The Great Stone of Fourstones, or the Big Stone as it is known locally, is a glacial deposit on the moorlands of Tatham Fells, England, straddling the county border between North Yorkshire and Lancashire, near Bentham in the District of Craven.

The name suggests that there were once four stones, but now there is only one. The other three were possibly broken up for scythe sharpening stones, or building stone, centuries ago. Large stones such as this were useful as boundary markers in the open countryside, and this one was used as a boundary marker for the Lancashire–Yorkshire boundary between Tatham and Bentham parishes.

A local myth tells how the stone was dropped by the devil, on his way to build Devil's Bridge at nearby Kirkby Lonsdale.

The stone has 14 steps carved into the side of it to allow access to the top. It is not known when they were carved, but they are well worn from years of use.

In John Cary's New and Correct English Atlas published in 1793 The Great Stone of Four Stones is shown on the map

In 1822 Joseph Ashton of Manchester wrote The Lancashire Gazette The Second Edition, describing the Great Stone as "a boundary stone between the counties of York and Lancaster. 2 miles S. of Bentham."

In 1840 The Rural Life of England by William Howitt, Thomas Bewick and Samuel Williams The Great Stone is mentioned in chapter three, Nooks In The World: Life in the Dales of Lancashire and Yorkshire.

In 1863 Edward Baines Esq. MP in the History of the County Palatine and Duchy of Lancaster makes note of The Great Stone of Four Stones under the Tatham Parish, Part of the Lonsdale Hundred.

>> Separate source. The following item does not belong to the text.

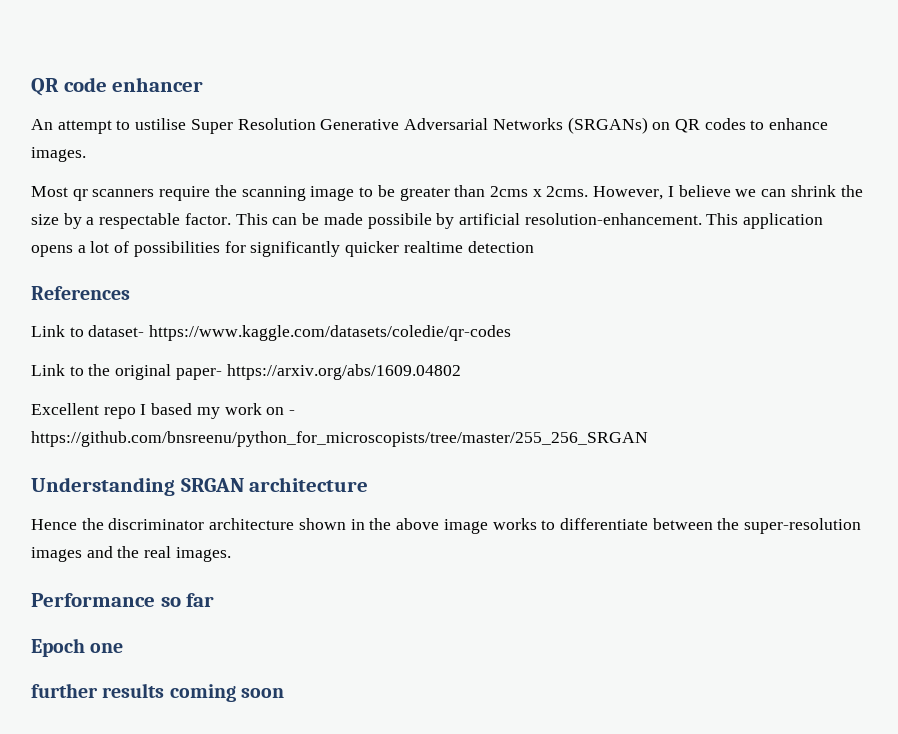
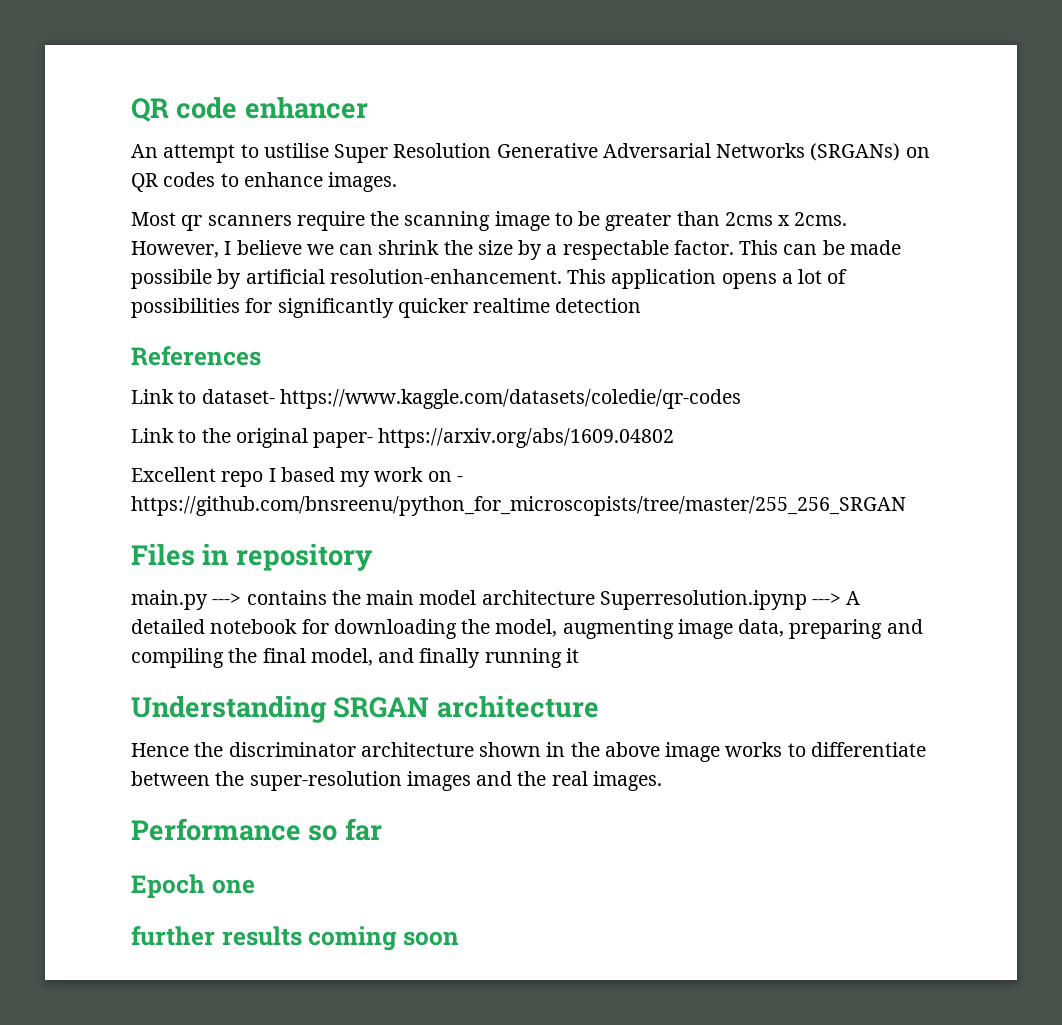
(648, 439) none -> [131,544,373,571] [131,590,861,610] [131,619,923,639] [131,648,579,668] // Files in repository // main.py ---> contains the main model architecture Superresolution.ipynp ---> A detailed notebook for downloading the model, augmenting image data, preparing and compiling the final model, and finally running it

In 1873 in The Parliamentary Papers, Volume 23 by By Great Britain. Parliament. House of Commons The Great Stone is listed as being on the boundary that divides the parish of Bentham and the county of Lancashire.

In 1904 in Volume 21 of The Transactions of the Lancashire and Cheshire Antiquarian Society, again notes "the Great Stone of Four Stones" as a boundary stone, also called "The Big Stone", about 30 yards west to the road from Bentham to Slaidburn and about 12 miles North-East by East from Lancaster. This book also reports the rock having 14 steps and that on the top are two circular holes that are 2 inches in diameter and 2 inches deep.